The officers of the Fund sought to determine
whether a merger or transfer of assets would be
possible, and if it would produce desirable
results for shareholders. After reviewing
current market conditions, the relatively small
size of the portfolio and the time and effort
required to effect a transaction, management of
the Fund believed that the expense of a merger
or transfer of the assets to another mutual fund
would be greater than the benefits shareholders
of the portfolio could expect to realize from
such a transaction. The officers investigated
the steps required for liquidation of the
Portfolio, subject to presentation of a final
report to the Board.

At a September 13, 2000 meeting, the Board
reviewed the expenses which had been assumed by
the Adviser during the life of the Portfolio,
the efforts and expenses of the Distributor to
distribute shares of the Portfolio, and the
effect of the operating expenses on the historic
and anticipated returns of shareholders.

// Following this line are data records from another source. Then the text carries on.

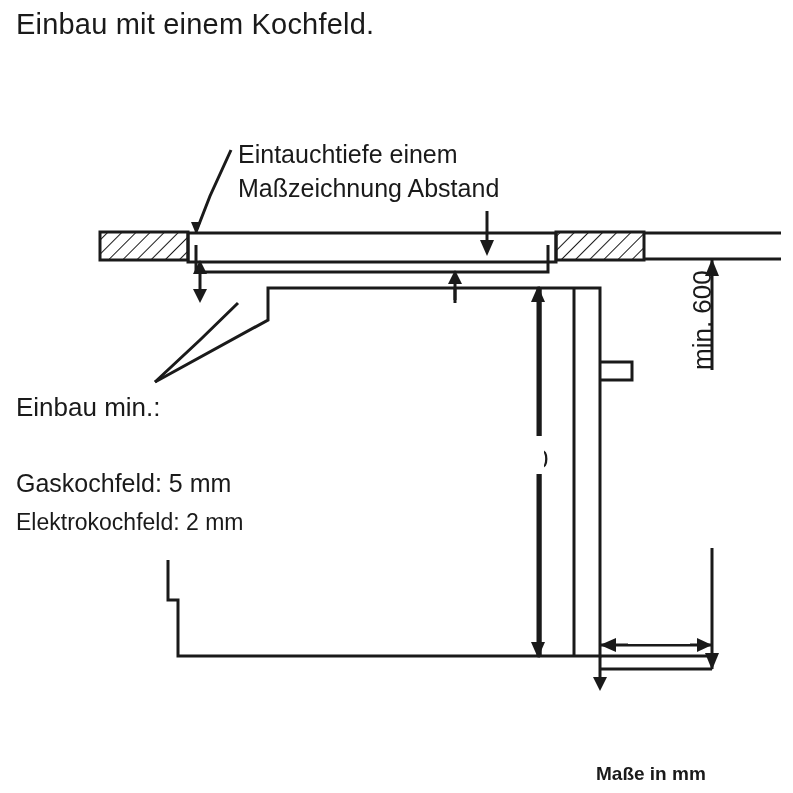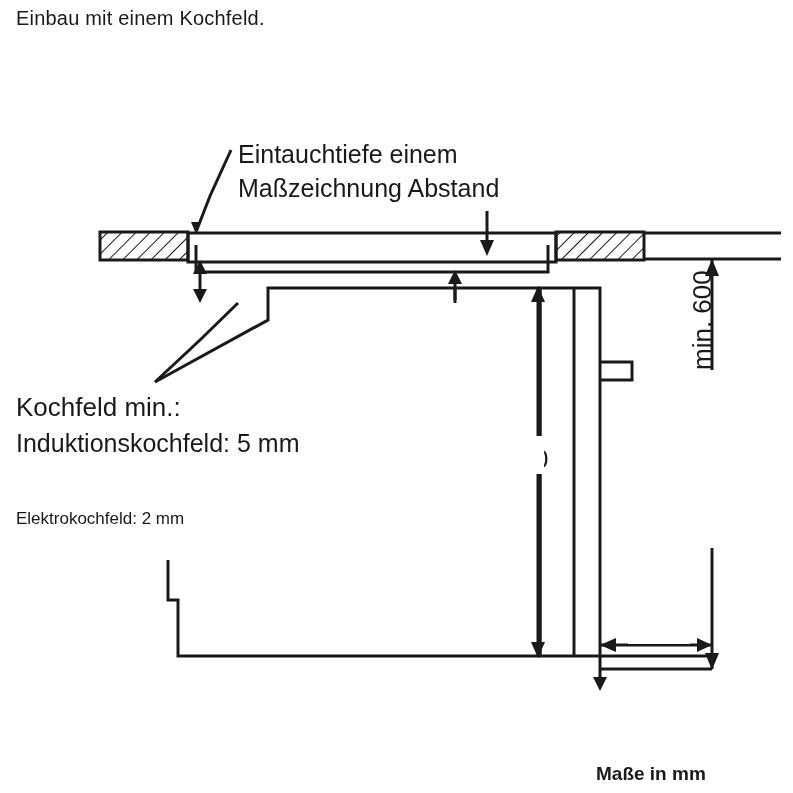--- a/index.html
+++ b/index.html
@@ -27,7 +27,7 @@
   #title {
     left: 16px;
     top: 6px;
-    font-size: 20px;
+    font-size: 29px;
     letter-spacing: 0.2px;
   }
   #note-line1 {

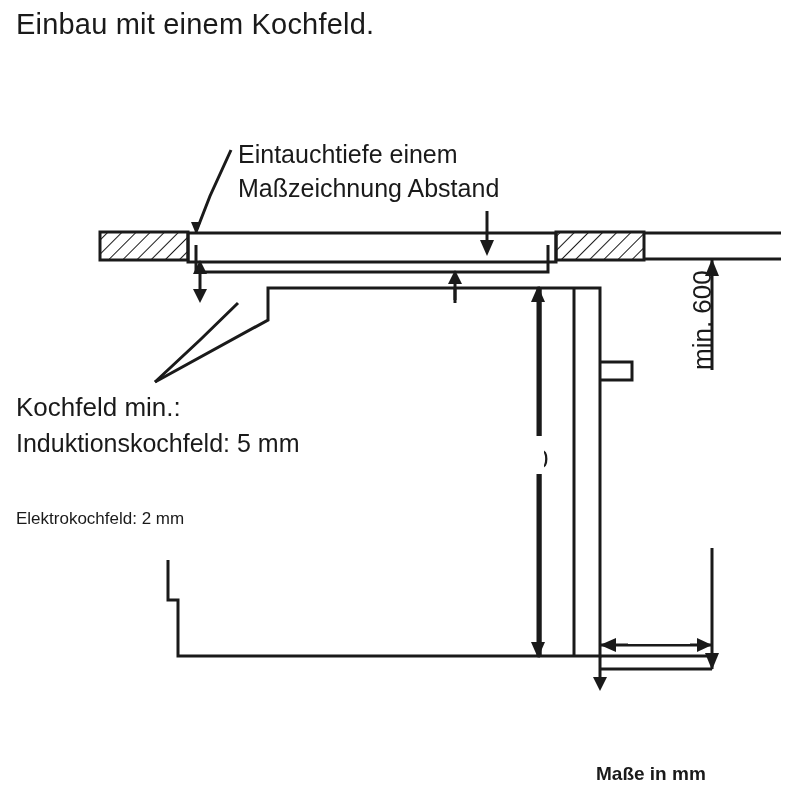--- a/index.html
+++ b/index.html
@@ -99,7 +99,7 @@
   <div class="txt" id="note-line1">Eintauchtiefe einem</div>
   <div class="txt" id="note-line2">Maßzeichnung Abstand</div>
 
-  <div class="txt" id="dist-title">Kochfeld min.:</div>
+  <div class="txt" id="dist-title">Einbau min.:</div>
   <div class="txt" id="dist-1">Induktionskochfeld: 5 mm</div>
   <div class="txt" id="dist-3">Elektrokochfeld: 2 mm</div>
 

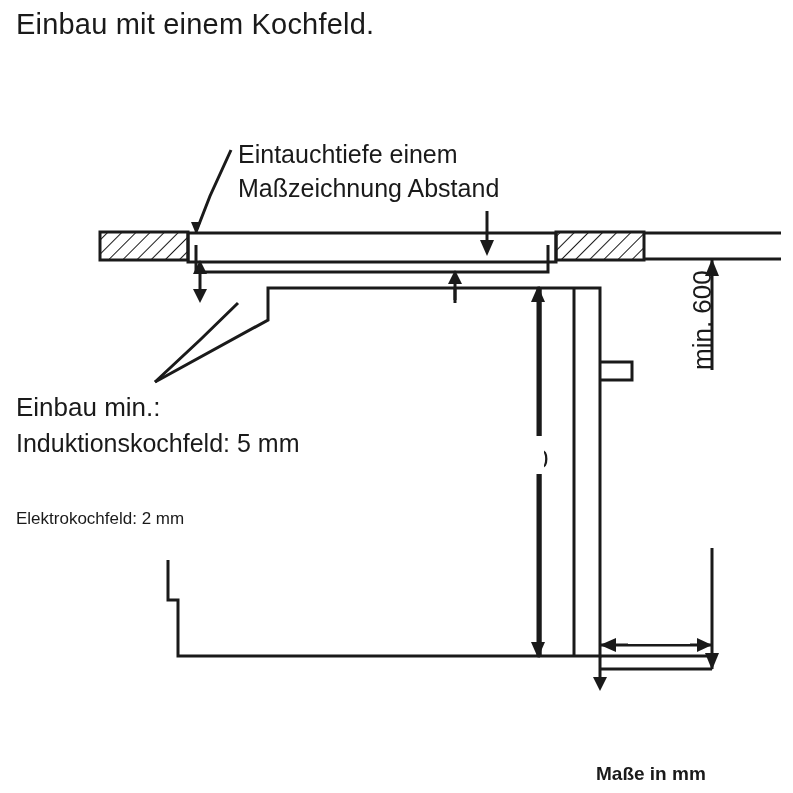--- a/index.html
+++ b/index.html
@@ -100,7 +100,6 @@
   <div class="txt" id="note-line2">Maßzeichnung Abstand</div>
 
   <div class="txt" id="dist-title">Einbau min.:</div>
-  <div class="txt" id="dist-1">Induktionskochfeld: 5 mm</div>
   <div class="txt" id="dist-3">Elektrokochfeld: 2 mm</div>
 
   <div class="txt" id="dim-570">570</div>

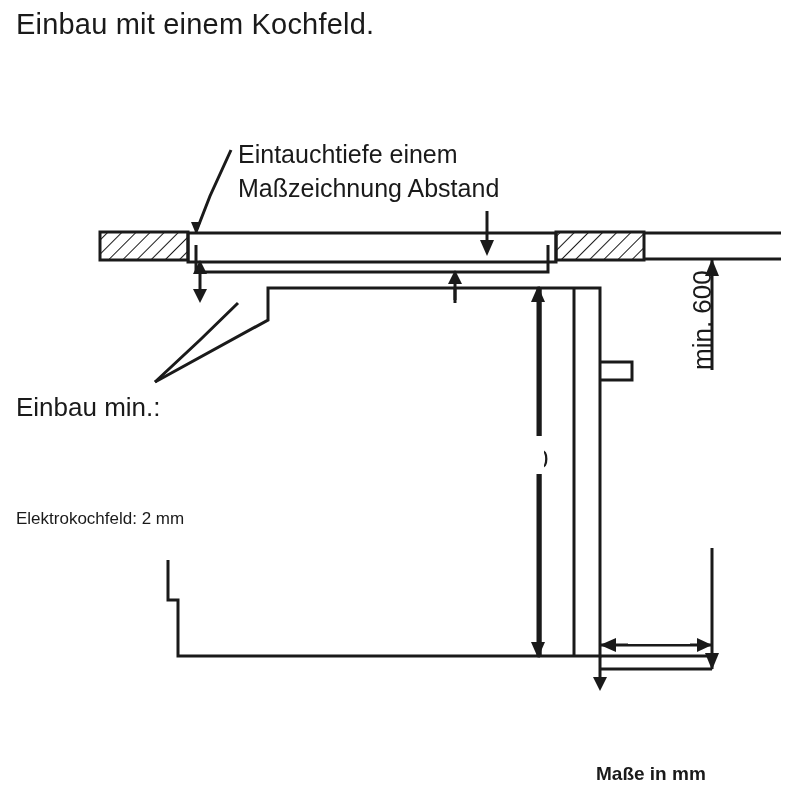--- a/index.html
+++ b/index.html
@@ -100,6 +100,7 @@
   <div class="txt" id="note-line2">Maßzeichnung Abstand</div>
 
   <div class="txt" id="dist-title">Einbau min.:</div>
+  <div class="txt" id="dist-2">Gaskochfeld: 5 mm</div>
   <div class="txt" id="dist-3">Elektrokochfeld: 2 mm</div>
 
   <div class="txt" id="dim-570">570</div>

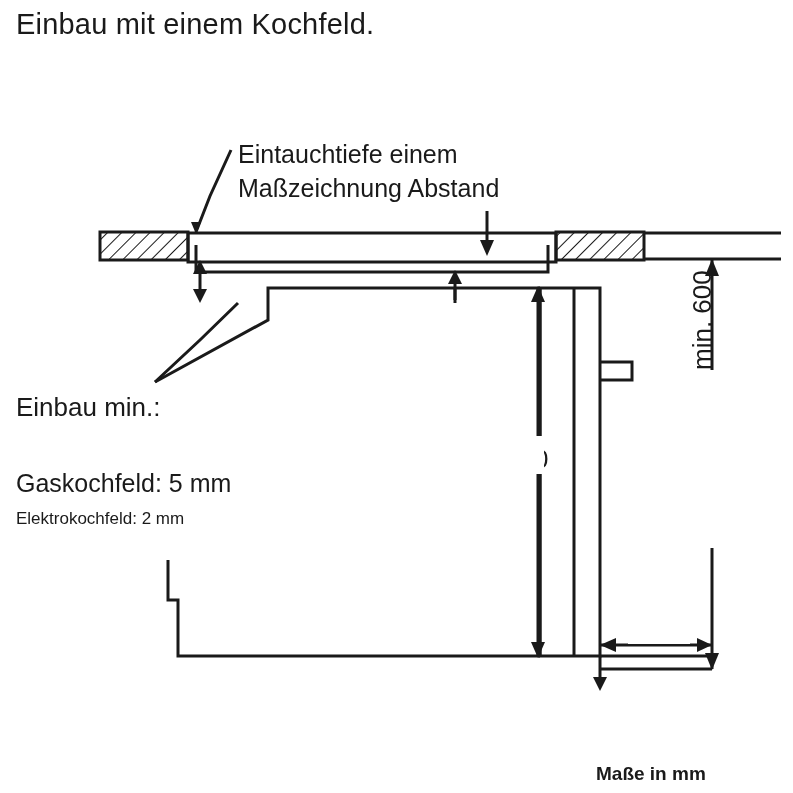--- a/index.html
+++ b/index.html
@@ -58,7 +58,7 @@
   #dist-3 {
     left: 16px;
     top: 508px;
-    font-size: 17px;
+    font-size: 23px;
   }
   #dim-570 {
     left: 505px;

For the
most recent fiscal year, the Portfolio's total
expenses were 1.61% of the Portfolio average
daily net assets.  The Portfolio's expense ratio
for the present fiscal year is expected to
increase due to a decrease in the Portfolio's
total assets.

The Board concluded that an increase in fund
expenses attributable to the likely
discontinuance of the fee waiver and assumption
of the expenses in the future, especially when
added to the expenses of the Portfolio presently
paid directly by the Portfolio, would
significantly reduce the Portfolio's returns.
Moreover, the presence of larger funds with
similar objectives better able to operate on an
efficient basis and provide higher returns to
shareholders, made it unlikely that the
Portfolio could achieve a significant increase
in asset size and achieve economies of scale.
The Board therefore concluded that it would be
in the interest of the shareholders of the
Portfolio to liquidate the Portfolio promptly,
in accordance with a Plan of Liquidation and
Dissolution.  (See "General Tax Consequences"
below.)

PLAN OF LIQUIDATION AND DISSOLUTION

The Board of Trustees has approved the Plan of
Liquidation and Dissolution (the "Plan")
summarized in this section and set forth as
Exhibit A to this proxy statement.

1.    EFFECTIVE DATE OF THE PLAN AND CESSATION
OF THE PORTFOLIO'S BUSINESS AS AN INVESTMENT
COMPANY.  The Plan will become effective on the
date of its adoption and approval by a majority
of the outstanding shares of the Portfolio.
Following this approval, the Portfolio (i) will
cease to invest its assets in accordance with
its investment objective and will sell the
portfolio securities it owns in order to convert
the Portfolio's assets to cash; (ii) will not
engage in any business activities except for the
purposes of winding up its business and affairs,
preserving the value of its assets and
distributing its assets to shareholders after
the payment to (or reservation of assets for
payment to) all creditors of the Portfolio; and
(iii) will terminate in accordance with the laws
of the State of Delaware and the Declaration of
Trust of the Fund.

2.   CLOSING OF BOOKS AND RESTRICTION OF
TRANSFER AND REDEMPTION OF SHARES.  The
proportionate interests of shareholders in the
assets shall be fixed on the basis of their
respective holdings on the Effective Date of the
Plan.  On such date the books of the Portfolio
will be closed and the shareholders' respective
assets will not be transferable by the
negotiation of share certificates.  (Plan,
Section 4)

3.    LIQUIDATING DISTRIBUTION.  As soon as
possible after approval of the Plan, and in any
event within fourteen days thereafter, the Fund
on behalf of the Portfolio will mail the
following to each shareholder of record on the
effective date of the Plan:  (i) to each
shareholder not holding stock certificates of
the Portfolio, liquidating cash distribution
equal to the shareholder's proportionate
interest in the net assets of the Portfolio,
(ii) to each shareholder holding stock
certificates of the Portfolio, a confirmation
showing such shareholder's proportionate
interest in the net assets of the Portfolio with
an advice that such shareholder will be paid in
cash upon return of the stock certificates; and
(iii) information concerning the sources of the
liquidating distribution.  (Plan, Section 7)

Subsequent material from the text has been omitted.